3 Condoms were considered as a Cold War weapon

In the 1950s, the CIA helped fund an operation to send thousands of weather balloons into Soviet-controlled Europe, which would then rain down millions of anti-Communist pamphlets on random citizens.

But that wasn’t quite bold enough for one CIA operative, who drew up a plan to also have packets of extra-large condoms, labelled only “small” or “medium”, dropped on Communist nations. The idea literally was to lower their morale by implying the Capitalist Yanks were incredibly well-endowed. The plan never made it to the skies.

4 The CIA made a propaganda porn film

The CIA had a habit of undermining world leaders which the US didn’t like. One such leader was President Sukarno of Indonesia, whose growing ties with the Soviet Union made Washington nervous. So the CIA decided to ruin Sukarno’s image by leaking a film of the president in bed with a beautiful blonde. Which meant having to actually make the film. Which meant creating a Sukarno face mask and getting a Los Angeles porn actor to wear it while having sex on camera, or simply finding a suitably convincing lookalike porn star. Accounts vary on how it was made, but the film was apparently never distributed.

5 The CIA financed abstract art

The Agency took cultural propaganda very seriously, and secretly worked to fund and promote exhibitions by Jackson Pollock, Mark Rothko and other iconic American painters. Their brand of abstract art was seen as “Capitalist painting” because it was wild and free-spirited, a far cry from the Soviet Union’s rigidly realist art.

Not that Americans necessarily approved – President Harry Truman had already dismissed abstract art as childish trash. Meanwhile, it’s a strange irony that rebellious outsiders like Jackson Pollock were unwittingly promoted by the very establishment they despised.

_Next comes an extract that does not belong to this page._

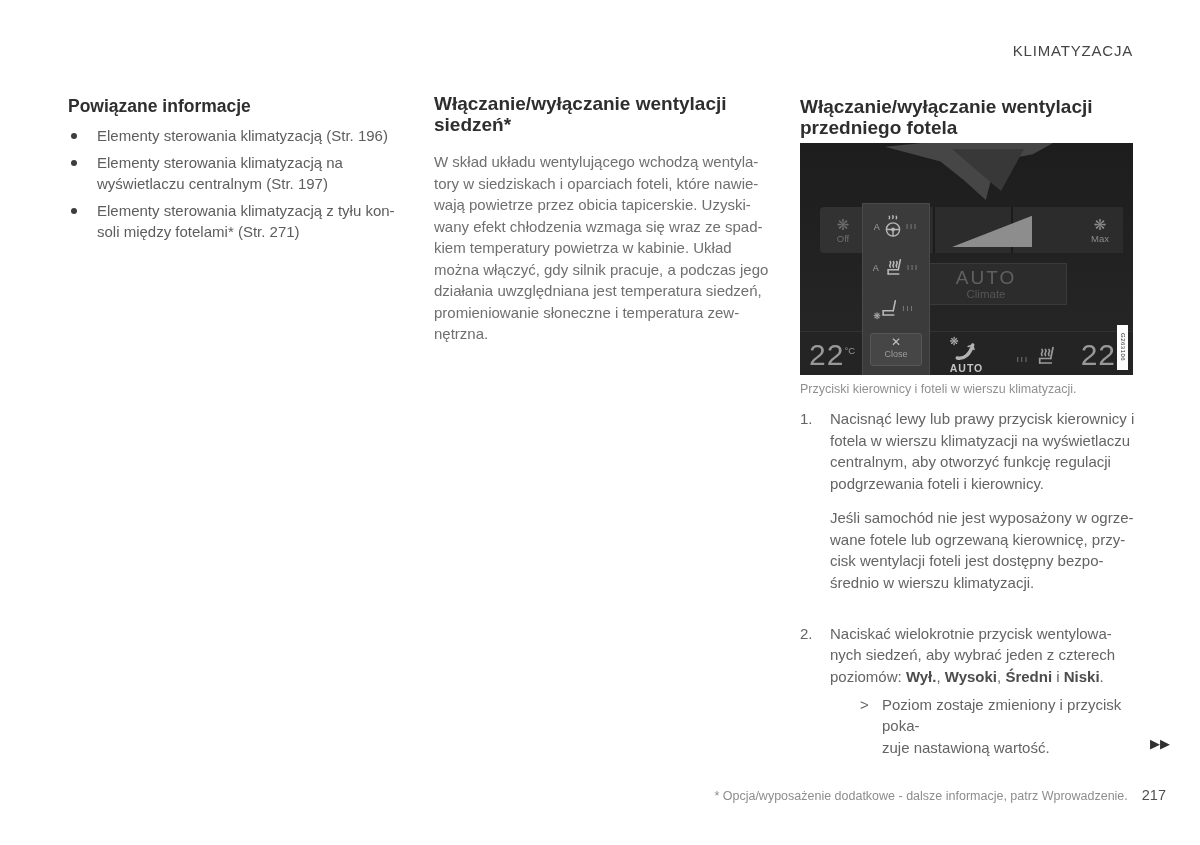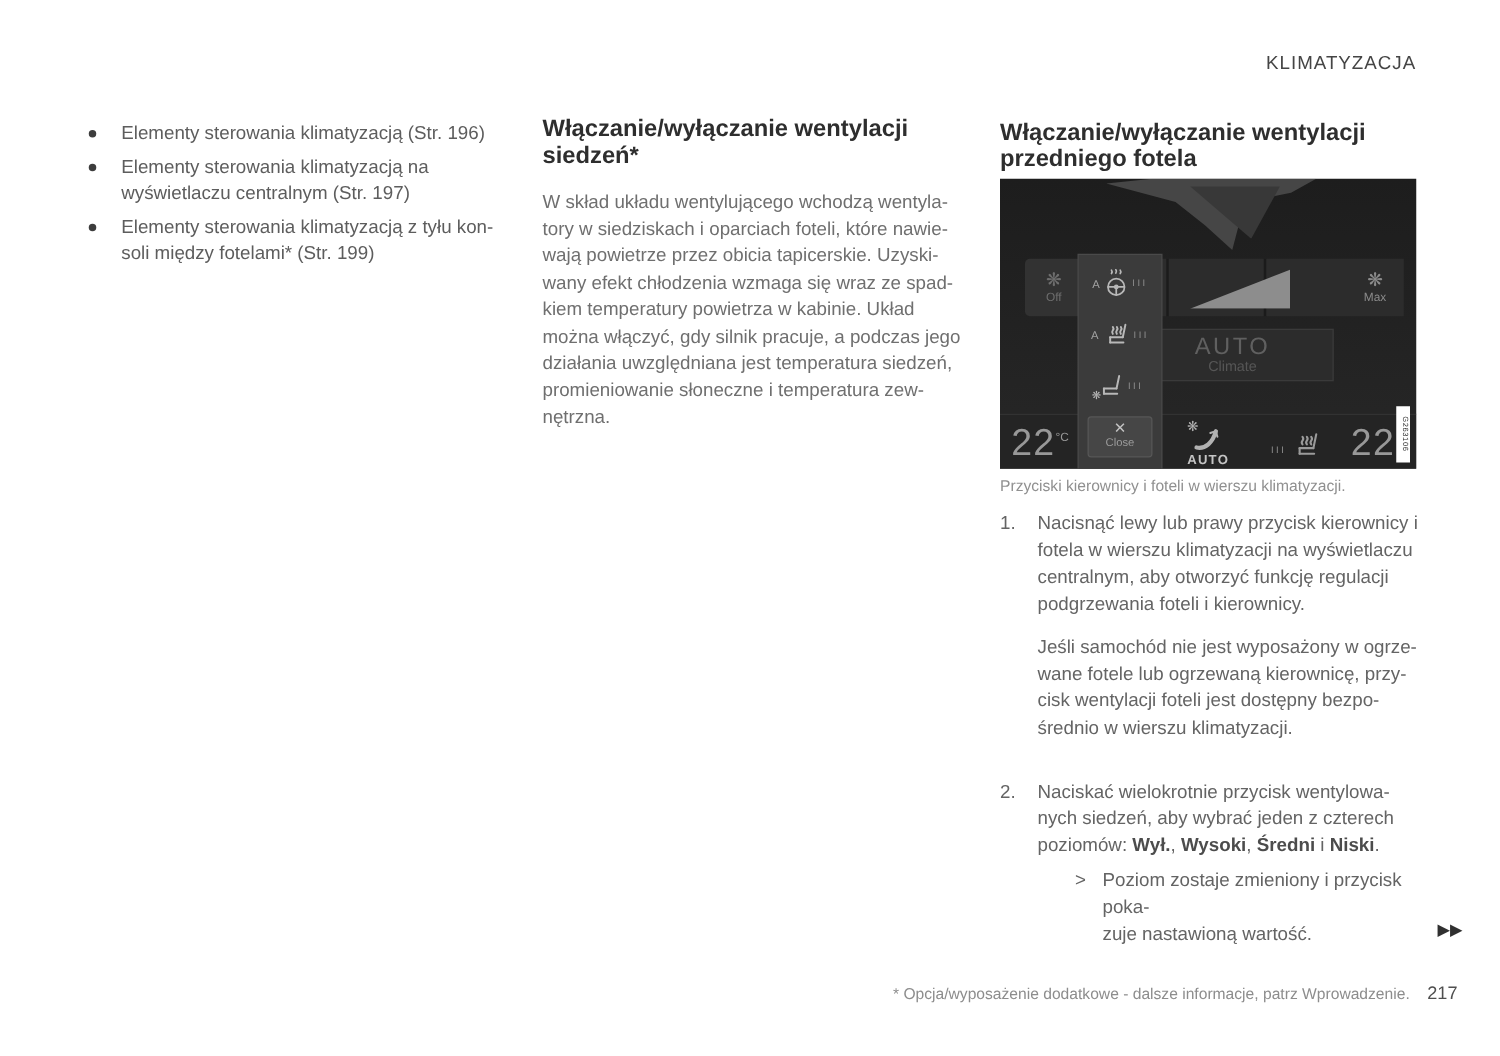"Powiązane informacje" h3 { html: none -> <h3>Powiązane informacje</h3> }
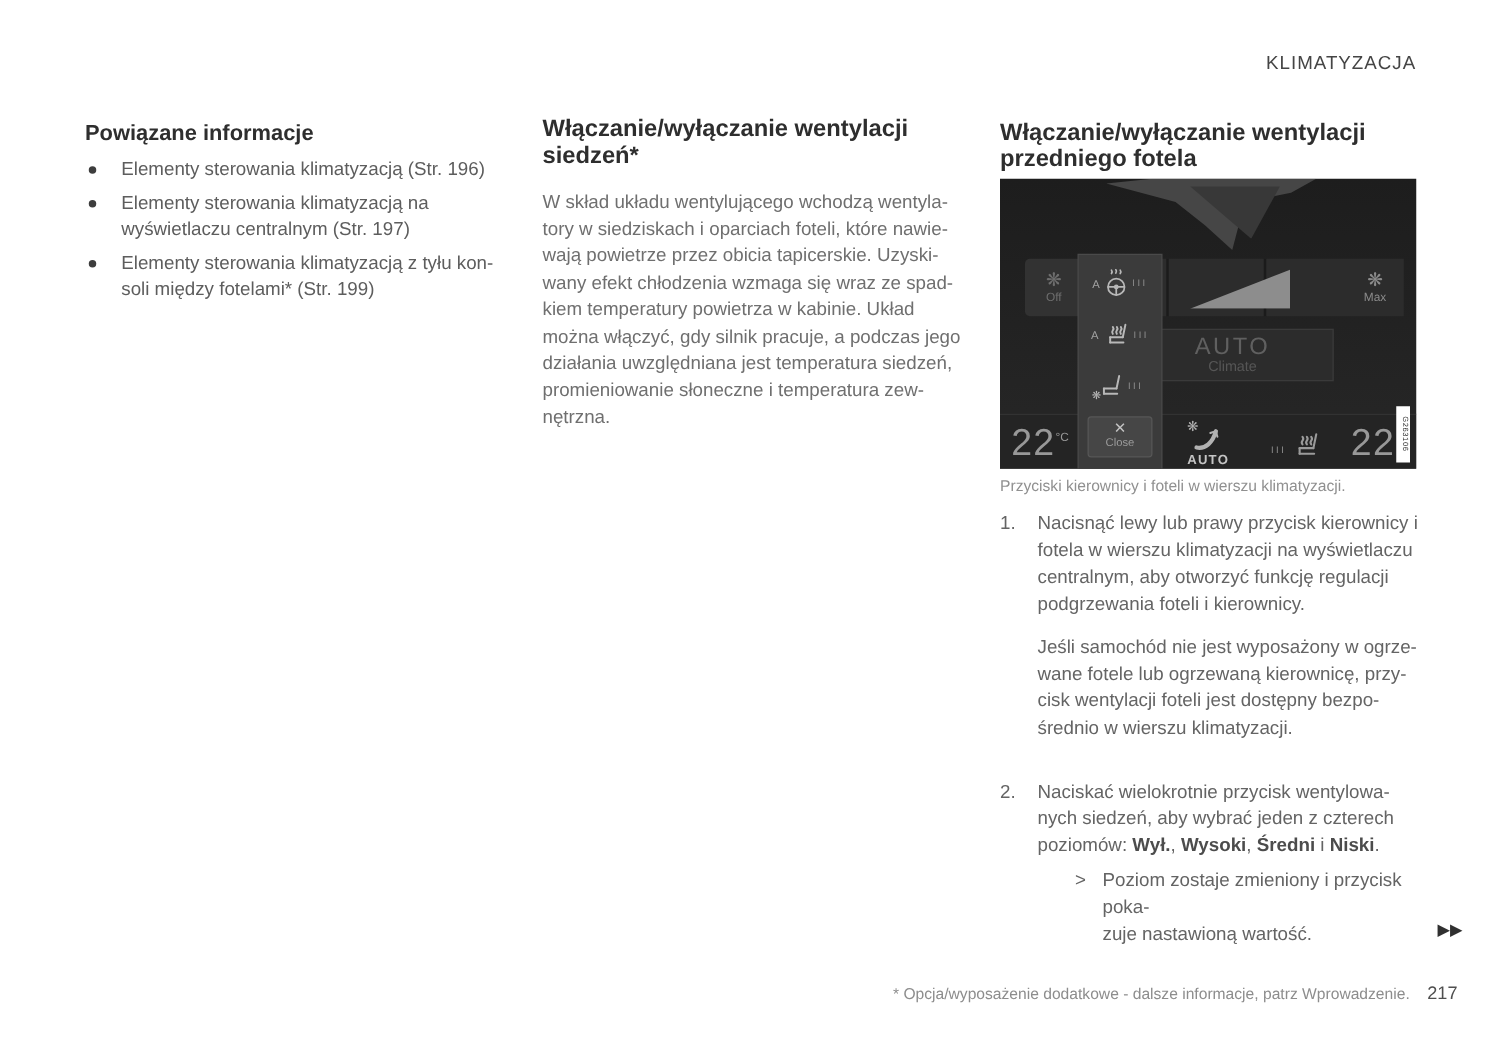"Elementy sterowania klimatyzacją z tyłu" span.pre { text: 199 -> 271 }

6 They dug a secret “Berlin Tunnel”

One of the CIA’s most audacious operations involved digging a long tunnel from the American-controlled side of Berlin into the Communist side, so agents could tap their phone calls. It took years of secret digging, but what they didn’t realise was the Soviets knew all about it from the start. A British mole called George Blake had informed the KGB it was happening.

To protect Blake’s cover, the Soviets actually allowed the tunnel to be built, pretending to know nothing about it, before “accidentally” discovering it and acting outraged, calling it a “gangster act” by the West. As for George Blake… he was eventually unmasked as a Soviet spy and given a huge jail sentence, only to escape from Wormwood Scrubs and flee to Russia, where he lived happily ever after.